*Activity:* Take the entries below and print, exactly, the stretch from the line containing "3px solid #f97316;" through the line containing "width: 570px;", both included.

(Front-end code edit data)
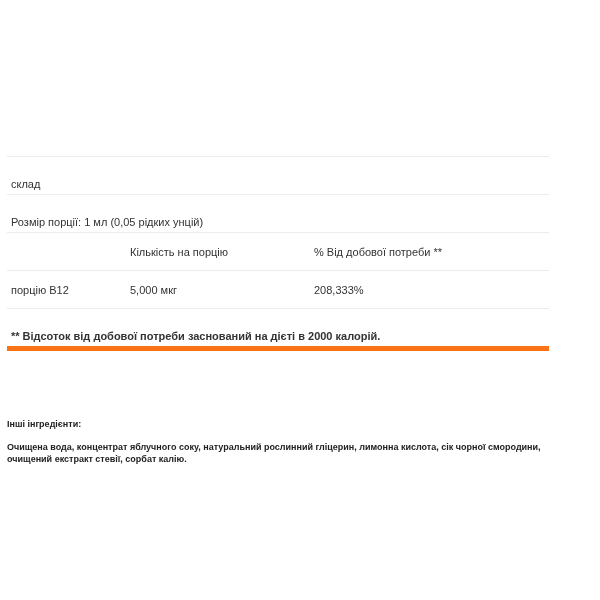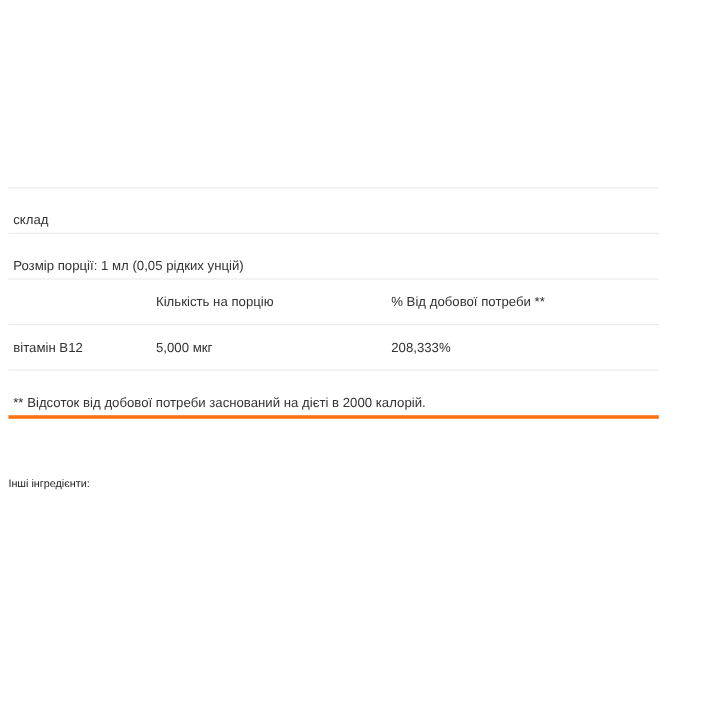--- a/index.html
+++ b/index.html
@@ -20,33 +20,34 @@
     }
     .row {
       height: 37px;
       border-top: 1px solid #ececec;
       display: flex;
       align-items: center;
       font-size: 11px;
       position: relative;
     }
     .row.last {
-      border-bottom: 3px solid #f97316;
+      border-bottom: 5px solid #f97316;
+      font-weight: bold;
     }
     .row .c1 { position: absolute; left: 4px; }
     .row .c2 { position: absolute; left: 123px; }
-    .row .c3 { position: absolute; left: 319px; }
+    .row .c3 { position: absolute; left: 307px; }
     .row .full { position: absolute; left: 4px; white-space: nowrap; margin-top: 16px; }
     .other {
       position: absolute;
       left: 7px;
-      top: 397px;
+      top: 418px;
       width: 570px;
       font-size: 9px;
-      font-weight: normal;
+      font-weight: bold;
       color: #222222;
       line-height: 12px;
     }
     .other .title { margin-bottom: 11px; }
   </style>
 </head>
 <body>
 
 <div class="facts">
   <div class="row">
@@ -54,24 +55,25 @@
   </div>
   <div class="row">
     <span class="full">Розмір порції: 1 мл (0,05 рідких унцій)</span>
   </div>
   <div class="row">
     <span class="c1"></span>
     <span class="c2">Кількість на порцію</span>
     <span class="c3">% Від добової потреби **</span>
   </div>
   <div class="row">
-    <span class="c1">вітамін B12</span>
+    <span class="c1">порцію B12</span>
     <span class="c2">5,000 мкг</span>
     <span class="c3">208,333%</span>
   </div>
   <div class="row last">
     <span class="full">** Відсоток від добової потреби заснований на дієті в 2000 калорій.</span>
   </div>
 </div>
 
 <div class="other">
   <div class="title">Інші інгредієнти:</div>
+  <div class="text">Очищена вода, концентрат яблучного соку, натуральний рослинний гліцерин, лимонна кислота, сік чорної смородини, очищений екстракт стевії, сорбат калію.</div>
 </div>
 
 </body></html>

*Problem solution:*
-      border-bottom: 3px solid #f97316;
+      border-bottom: 5px solid #f97316;
+      font-weight: bold;
     }
     .row .c1 { position: absolute; left: 4px; }
     .row .c2 { position: absolute; left: 123px; }
-    .row .c3 { position: absolute; left: 319px; }
+    .row .c3 { position: absolute; left: 307px; }
     .row .full { position: absolute; left: 4px; white-space: nowrap; margin-top: 16px; }
     .other {
       position: absolute;
       left: 7px;
-      top: 397px;
+      top: 418px;
       width: 570px;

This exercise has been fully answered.